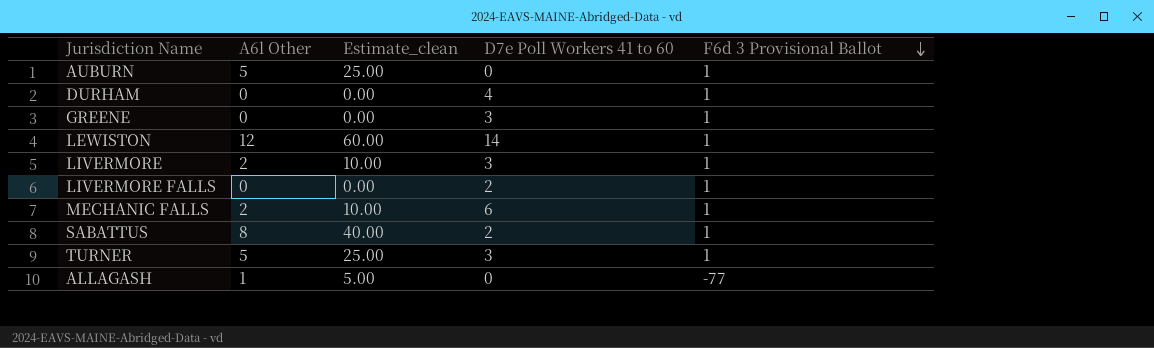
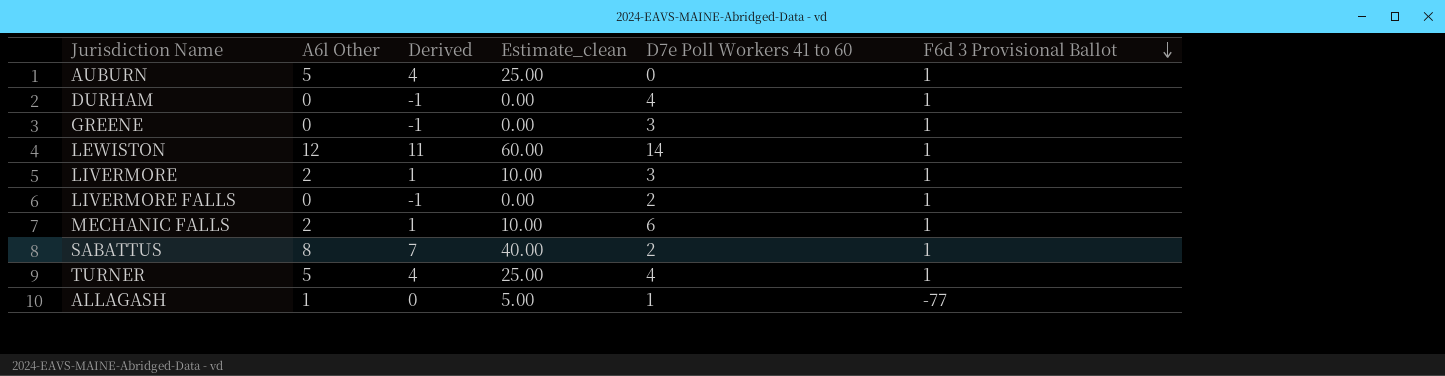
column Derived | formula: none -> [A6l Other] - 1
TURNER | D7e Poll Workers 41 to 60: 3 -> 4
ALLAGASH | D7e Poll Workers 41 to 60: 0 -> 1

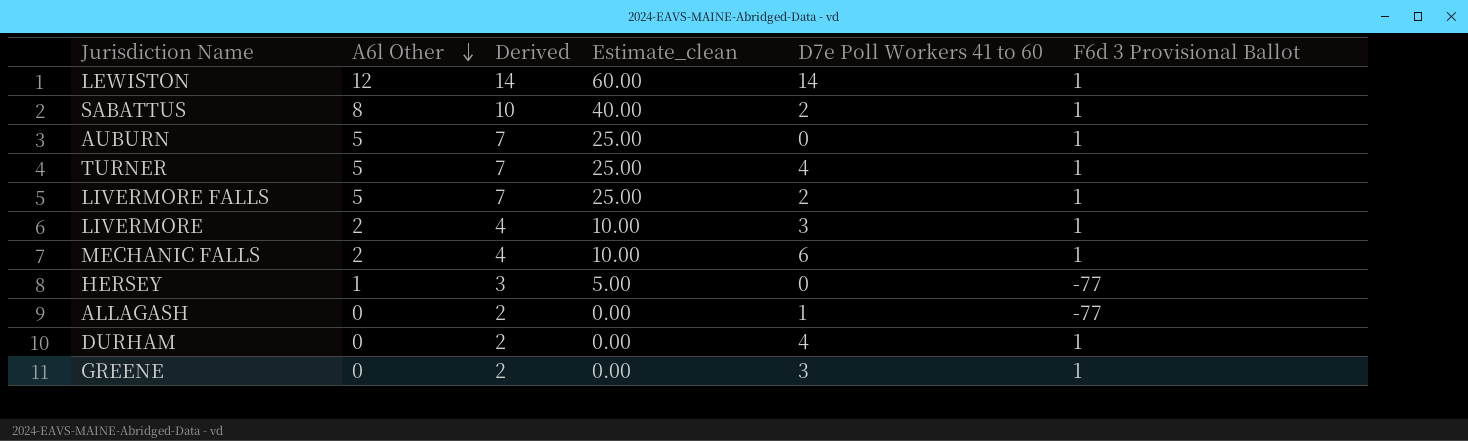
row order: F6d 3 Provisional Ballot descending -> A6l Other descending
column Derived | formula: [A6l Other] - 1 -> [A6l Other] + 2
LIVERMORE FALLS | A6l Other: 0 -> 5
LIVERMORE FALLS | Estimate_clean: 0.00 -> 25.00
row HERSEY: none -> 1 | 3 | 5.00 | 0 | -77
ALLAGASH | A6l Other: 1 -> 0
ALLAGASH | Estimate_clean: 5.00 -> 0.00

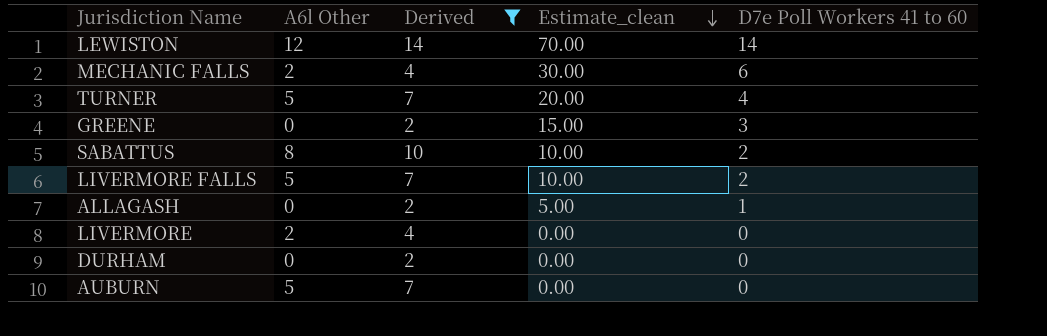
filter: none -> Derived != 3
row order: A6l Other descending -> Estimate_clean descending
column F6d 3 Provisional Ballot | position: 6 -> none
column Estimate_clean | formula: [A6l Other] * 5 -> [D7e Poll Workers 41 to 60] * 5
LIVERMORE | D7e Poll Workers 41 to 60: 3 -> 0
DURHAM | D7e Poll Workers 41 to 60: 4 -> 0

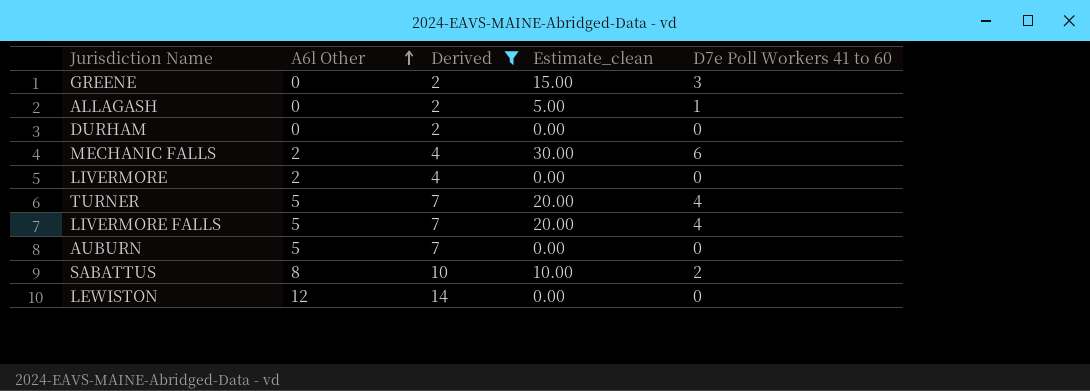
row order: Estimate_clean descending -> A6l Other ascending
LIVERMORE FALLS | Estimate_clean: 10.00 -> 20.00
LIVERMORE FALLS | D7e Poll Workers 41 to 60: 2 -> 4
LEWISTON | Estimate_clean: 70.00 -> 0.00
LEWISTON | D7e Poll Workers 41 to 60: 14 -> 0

§ WHAT YOU SHOULD DO: Each record is to be restated word for word; no picture goes in.

§ WRITTEN RESPONSE:
column Derived | formula: none -> [A6l Other] - 1
TURNER | D7e Poll Workers 41 to 60: 3 -> 4
ALLAGASH | D7e Poll Workers 41 to 60: 0 -> 1

row order: F6d 3 Provisional Ballot descending -> A6l Other descending
column Derived | formula: [A6l Other] - 1 -> [A6l Other] + 2
LIVERMORE FALLS | A6l Other: 0 -> 5
LIVERMORE FALLS | Estimate_clean: 0.00 -> 25.00
row HERSEY: none -> 1 | 3 | 5.00 | 0 | -77
ALLAGASH | A6l Other: 1 -> 0
ALLAGASH | Estimate_clean: 5.00 -> 0.00

filter: none -> Derived != 3
row order: A6l Other descending -> Estimate_clean descending
column F6d 3 Provisional Ballot | position: 6 -> none
column Estimate_clean | formula: [A6l Other] * 5 -> [D7e Poll Workers 41 to 60] * 5
LIVERMORE | D7e Poll Workers 41 to 60: 3 -> 0
DURHAM | D7e Poll Workers 41 to 60: 4 -> 0

row order: Estimate_clean descending -> A6l Other ascending
LIVERMORE FALLS | Estimate_clean: 10.00 -> 20.00
LIVERMORE FALLS | D7e Poll Workers 41 to 60: 2 -> 4
LEWISTON | Estimate_clean: 70.00 -> 0.00
LEWISTON | D7e Poll Workers 41 to 60: 14 -> 0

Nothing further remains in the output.